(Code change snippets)
########
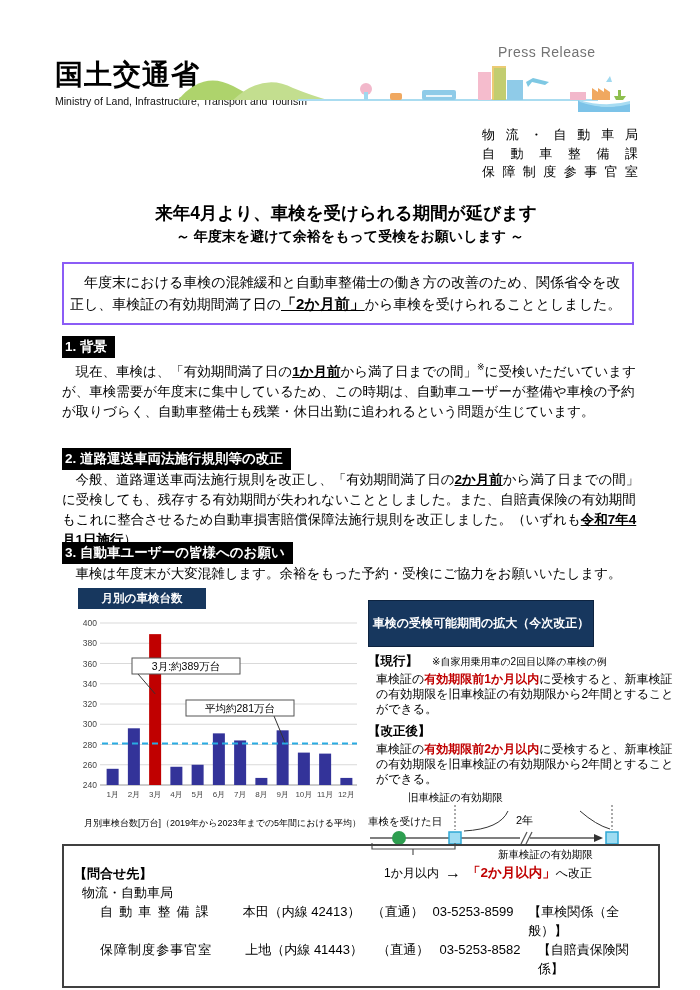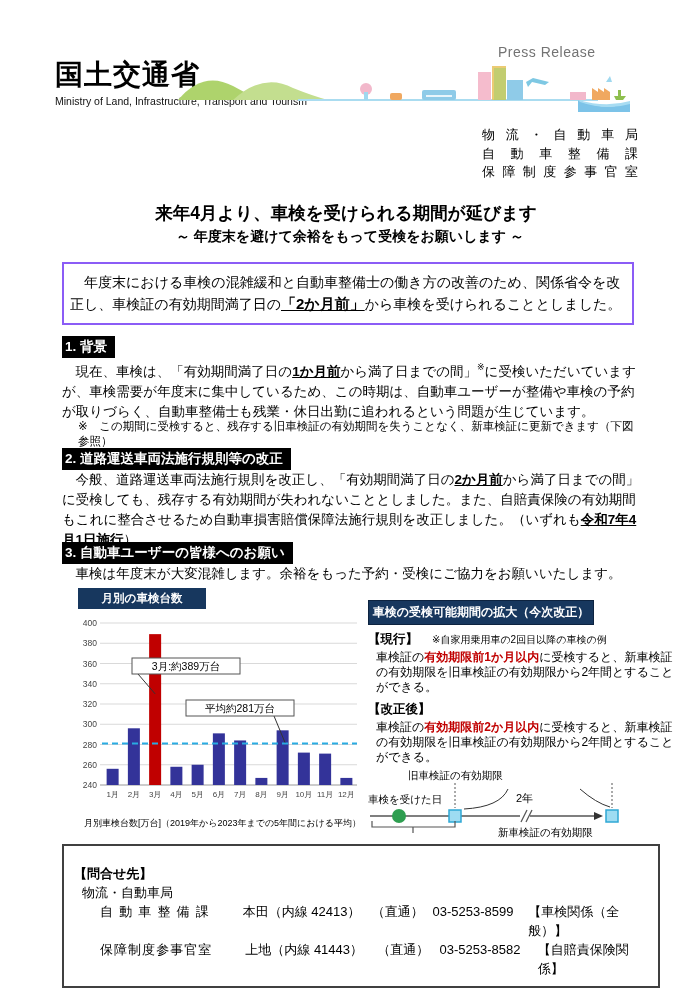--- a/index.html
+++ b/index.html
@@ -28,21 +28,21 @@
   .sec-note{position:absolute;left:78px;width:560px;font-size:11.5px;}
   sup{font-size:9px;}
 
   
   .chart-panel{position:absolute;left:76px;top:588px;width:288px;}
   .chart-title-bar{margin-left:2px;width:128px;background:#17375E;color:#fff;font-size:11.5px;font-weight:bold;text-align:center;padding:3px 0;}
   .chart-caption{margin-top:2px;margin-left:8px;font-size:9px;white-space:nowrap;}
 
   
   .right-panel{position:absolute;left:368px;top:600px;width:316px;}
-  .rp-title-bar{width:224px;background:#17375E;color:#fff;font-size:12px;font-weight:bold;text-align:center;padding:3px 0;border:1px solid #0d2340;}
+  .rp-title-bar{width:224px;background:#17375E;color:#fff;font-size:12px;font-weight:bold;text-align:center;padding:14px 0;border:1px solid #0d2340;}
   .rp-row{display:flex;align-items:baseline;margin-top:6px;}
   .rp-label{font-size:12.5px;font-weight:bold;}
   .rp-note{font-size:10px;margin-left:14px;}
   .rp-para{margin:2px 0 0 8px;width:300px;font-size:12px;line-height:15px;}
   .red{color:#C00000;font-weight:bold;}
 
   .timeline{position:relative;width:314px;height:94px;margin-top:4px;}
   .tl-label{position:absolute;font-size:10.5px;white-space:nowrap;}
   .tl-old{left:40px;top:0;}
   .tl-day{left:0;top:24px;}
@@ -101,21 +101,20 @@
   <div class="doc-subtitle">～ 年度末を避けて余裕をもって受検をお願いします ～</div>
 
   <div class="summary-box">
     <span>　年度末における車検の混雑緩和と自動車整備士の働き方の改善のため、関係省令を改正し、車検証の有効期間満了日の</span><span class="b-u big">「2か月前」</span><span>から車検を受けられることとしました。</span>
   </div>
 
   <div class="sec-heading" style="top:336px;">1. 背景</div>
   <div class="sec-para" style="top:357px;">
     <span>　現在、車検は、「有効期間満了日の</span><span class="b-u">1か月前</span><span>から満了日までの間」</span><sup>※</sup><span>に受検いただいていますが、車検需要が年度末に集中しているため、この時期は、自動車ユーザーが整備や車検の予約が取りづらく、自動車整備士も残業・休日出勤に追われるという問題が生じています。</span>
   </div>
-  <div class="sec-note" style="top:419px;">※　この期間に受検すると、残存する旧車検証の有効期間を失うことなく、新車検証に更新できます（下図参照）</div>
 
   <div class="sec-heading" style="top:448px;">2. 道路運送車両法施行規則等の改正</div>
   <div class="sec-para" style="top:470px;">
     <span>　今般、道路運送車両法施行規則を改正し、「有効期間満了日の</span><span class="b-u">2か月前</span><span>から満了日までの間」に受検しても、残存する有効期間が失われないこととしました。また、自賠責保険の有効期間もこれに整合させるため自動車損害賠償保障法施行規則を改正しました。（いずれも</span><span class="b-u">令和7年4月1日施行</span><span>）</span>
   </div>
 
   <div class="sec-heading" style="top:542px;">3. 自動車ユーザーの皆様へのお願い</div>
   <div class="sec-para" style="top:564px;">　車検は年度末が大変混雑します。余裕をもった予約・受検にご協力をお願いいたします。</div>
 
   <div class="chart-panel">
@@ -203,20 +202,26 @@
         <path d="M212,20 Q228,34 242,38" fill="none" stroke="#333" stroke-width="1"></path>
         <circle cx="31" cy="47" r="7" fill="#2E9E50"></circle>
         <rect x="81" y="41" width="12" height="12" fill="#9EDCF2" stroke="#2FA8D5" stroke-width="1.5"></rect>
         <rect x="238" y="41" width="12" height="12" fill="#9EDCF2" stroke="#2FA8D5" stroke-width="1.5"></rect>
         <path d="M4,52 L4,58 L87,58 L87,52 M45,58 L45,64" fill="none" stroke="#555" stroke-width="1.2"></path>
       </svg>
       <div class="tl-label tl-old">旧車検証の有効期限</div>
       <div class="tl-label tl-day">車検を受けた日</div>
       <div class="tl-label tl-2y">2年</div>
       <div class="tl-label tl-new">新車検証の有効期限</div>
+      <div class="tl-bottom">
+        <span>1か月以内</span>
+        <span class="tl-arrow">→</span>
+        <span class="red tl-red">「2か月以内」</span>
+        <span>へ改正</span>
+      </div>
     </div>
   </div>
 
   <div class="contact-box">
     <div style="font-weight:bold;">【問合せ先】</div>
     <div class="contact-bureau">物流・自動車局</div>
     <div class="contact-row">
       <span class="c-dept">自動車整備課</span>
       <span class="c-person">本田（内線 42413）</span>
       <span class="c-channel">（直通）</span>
########
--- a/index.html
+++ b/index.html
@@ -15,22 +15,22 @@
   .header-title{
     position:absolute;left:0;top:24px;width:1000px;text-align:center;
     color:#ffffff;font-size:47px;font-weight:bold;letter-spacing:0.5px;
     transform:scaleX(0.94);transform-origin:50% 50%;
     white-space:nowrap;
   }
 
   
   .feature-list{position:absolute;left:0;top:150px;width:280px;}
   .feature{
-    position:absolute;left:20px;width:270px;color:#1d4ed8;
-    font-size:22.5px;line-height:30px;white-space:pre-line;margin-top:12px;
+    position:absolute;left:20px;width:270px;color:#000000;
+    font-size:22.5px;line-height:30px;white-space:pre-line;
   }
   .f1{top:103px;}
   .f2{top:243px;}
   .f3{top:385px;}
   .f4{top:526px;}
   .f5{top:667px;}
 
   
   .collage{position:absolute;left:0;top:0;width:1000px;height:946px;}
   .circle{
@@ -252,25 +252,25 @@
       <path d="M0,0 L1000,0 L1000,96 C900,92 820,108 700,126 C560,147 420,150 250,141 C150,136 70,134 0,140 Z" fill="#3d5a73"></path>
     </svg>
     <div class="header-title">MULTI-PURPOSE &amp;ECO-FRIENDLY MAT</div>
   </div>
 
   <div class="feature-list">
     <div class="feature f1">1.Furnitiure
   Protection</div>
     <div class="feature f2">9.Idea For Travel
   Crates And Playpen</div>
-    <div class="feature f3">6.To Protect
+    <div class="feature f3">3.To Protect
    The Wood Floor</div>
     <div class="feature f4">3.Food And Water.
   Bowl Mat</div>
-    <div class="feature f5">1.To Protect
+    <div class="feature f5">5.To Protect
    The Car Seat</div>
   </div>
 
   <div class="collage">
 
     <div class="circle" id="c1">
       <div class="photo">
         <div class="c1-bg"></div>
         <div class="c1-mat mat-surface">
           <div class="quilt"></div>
########
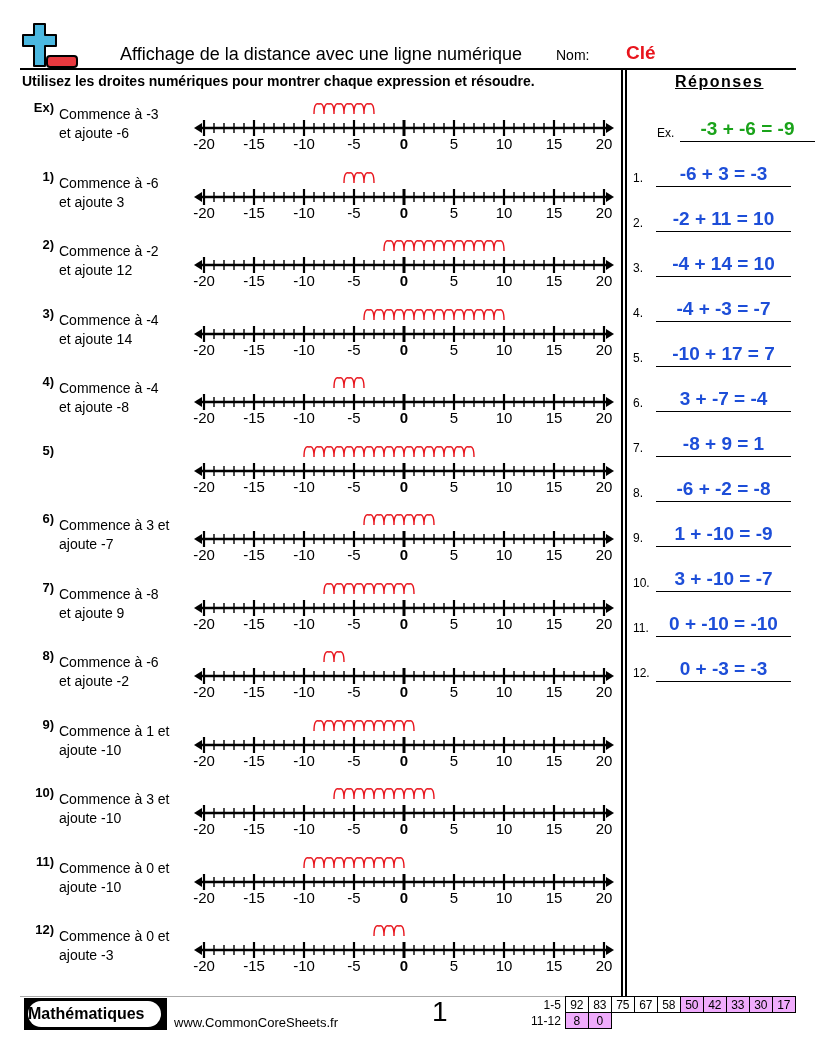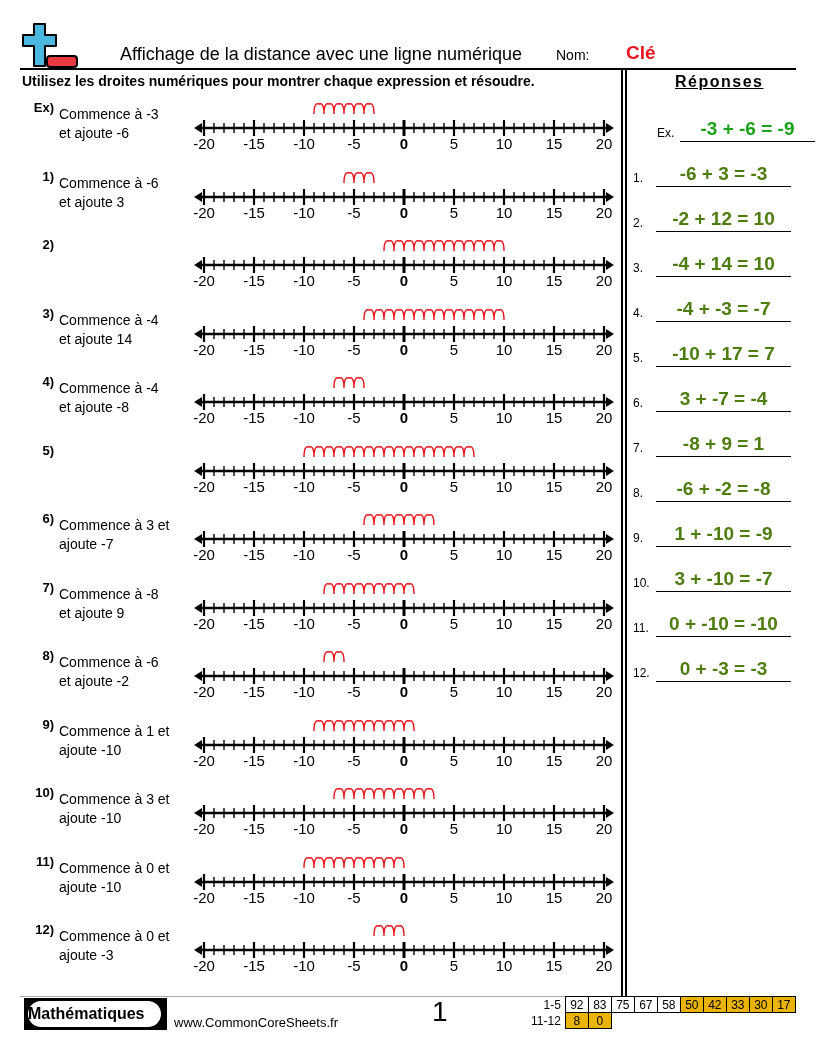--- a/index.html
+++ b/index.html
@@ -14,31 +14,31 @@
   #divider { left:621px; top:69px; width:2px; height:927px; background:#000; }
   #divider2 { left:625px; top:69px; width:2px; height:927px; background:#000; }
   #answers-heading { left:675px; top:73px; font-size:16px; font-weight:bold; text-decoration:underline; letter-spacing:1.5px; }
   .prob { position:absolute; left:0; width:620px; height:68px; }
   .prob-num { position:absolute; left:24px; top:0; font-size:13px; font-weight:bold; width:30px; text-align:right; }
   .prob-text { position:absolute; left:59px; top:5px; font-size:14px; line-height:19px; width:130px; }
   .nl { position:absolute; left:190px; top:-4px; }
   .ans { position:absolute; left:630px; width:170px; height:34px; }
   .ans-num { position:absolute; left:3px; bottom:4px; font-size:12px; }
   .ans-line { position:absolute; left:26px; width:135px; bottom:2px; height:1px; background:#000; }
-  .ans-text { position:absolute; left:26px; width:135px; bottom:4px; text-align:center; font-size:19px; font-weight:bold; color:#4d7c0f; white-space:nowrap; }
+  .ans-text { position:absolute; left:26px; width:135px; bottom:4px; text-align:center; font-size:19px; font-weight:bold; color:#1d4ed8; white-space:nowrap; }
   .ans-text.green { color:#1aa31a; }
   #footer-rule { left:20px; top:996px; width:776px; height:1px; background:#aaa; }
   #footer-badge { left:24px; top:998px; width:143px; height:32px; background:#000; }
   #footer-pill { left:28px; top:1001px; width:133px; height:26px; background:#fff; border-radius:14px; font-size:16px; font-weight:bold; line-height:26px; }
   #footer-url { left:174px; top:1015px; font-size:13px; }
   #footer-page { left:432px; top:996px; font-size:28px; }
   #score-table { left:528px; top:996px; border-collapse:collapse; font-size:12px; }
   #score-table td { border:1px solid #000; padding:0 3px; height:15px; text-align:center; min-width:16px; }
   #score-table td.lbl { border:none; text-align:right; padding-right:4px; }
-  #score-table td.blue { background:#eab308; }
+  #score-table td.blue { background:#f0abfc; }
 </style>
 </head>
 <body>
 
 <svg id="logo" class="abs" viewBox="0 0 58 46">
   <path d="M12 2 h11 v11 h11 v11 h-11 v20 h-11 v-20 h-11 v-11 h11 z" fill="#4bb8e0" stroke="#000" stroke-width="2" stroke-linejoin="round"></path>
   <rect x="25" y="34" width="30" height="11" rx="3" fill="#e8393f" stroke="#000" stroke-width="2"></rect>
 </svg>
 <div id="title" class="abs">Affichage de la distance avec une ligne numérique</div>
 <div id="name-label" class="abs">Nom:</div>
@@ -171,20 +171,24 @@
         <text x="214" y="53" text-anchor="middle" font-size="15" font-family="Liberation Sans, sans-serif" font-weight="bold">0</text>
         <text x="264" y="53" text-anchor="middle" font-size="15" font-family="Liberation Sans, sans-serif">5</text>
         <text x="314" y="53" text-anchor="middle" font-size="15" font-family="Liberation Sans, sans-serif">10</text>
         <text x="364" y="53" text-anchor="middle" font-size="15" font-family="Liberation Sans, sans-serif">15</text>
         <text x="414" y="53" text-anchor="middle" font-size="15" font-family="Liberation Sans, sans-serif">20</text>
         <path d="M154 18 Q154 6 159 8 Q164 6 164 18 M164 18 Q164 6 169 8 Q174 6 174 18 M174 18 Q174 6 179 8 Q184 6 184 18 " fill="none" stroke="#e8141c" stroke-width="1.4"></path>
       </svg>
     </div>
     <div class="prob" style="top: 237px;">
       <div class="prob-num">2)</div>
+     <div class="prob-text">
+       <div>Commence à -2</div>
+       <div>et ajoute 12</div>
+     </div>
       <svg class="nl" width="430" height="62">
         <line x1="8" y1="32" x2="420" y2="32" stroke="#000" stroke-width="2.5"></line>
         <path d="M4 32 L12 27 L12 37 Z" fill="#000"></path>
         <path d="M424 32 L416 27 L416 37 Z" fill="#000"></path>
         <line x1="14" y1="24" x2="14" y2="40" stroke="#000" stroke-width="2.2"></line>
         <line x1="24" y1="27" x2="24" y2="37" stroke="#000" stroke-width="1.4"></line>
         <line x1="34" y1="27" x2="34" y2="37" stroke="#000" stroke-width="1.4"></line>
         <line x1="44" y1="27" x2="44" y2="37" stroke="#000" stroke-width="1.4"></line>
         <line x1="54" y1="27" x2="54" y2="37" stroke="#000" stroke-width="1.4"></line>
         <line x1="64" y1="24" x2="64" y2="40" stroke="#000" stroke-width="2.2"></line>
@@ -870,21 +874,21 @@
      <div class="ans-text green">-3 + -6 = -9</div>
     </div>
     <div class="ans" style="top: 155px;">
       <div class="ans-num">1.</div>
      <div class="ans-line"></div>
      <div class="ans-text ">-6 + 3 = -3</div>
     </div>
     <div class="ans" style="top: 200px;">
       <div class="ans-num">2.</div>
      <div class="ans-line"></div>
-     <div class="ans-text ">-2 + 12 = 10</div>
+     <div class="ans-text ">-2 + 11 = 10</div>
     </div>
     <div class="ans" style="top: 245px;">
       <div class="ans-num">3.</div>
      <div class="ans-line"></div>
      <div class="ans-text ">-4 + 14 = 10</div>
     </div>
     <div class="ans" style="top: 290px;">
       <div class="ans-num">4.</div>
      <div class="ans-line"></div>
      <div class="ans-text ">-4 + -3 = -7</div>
########
# ABOUT THIS TASK:
Lines containing the word "heading" are to be pulled from the records and copied.

# PROBLEM SOLUTION:
   <div class="sec-heading" style="top:336px;">1. 背景</div>
   <div class="sec-heading" style="top:448px;">2. 道路運送車両法施行規則等の改正</div>
   <div class="sec-heading" style="top:542px;">3. 自動車ユーザーの皆様へのお願い</div>
   #answers-heading { left:675px; top:73px; font-size:16px; font-weight:bold; text-decoration:underline; letter-spacing:1.5px; }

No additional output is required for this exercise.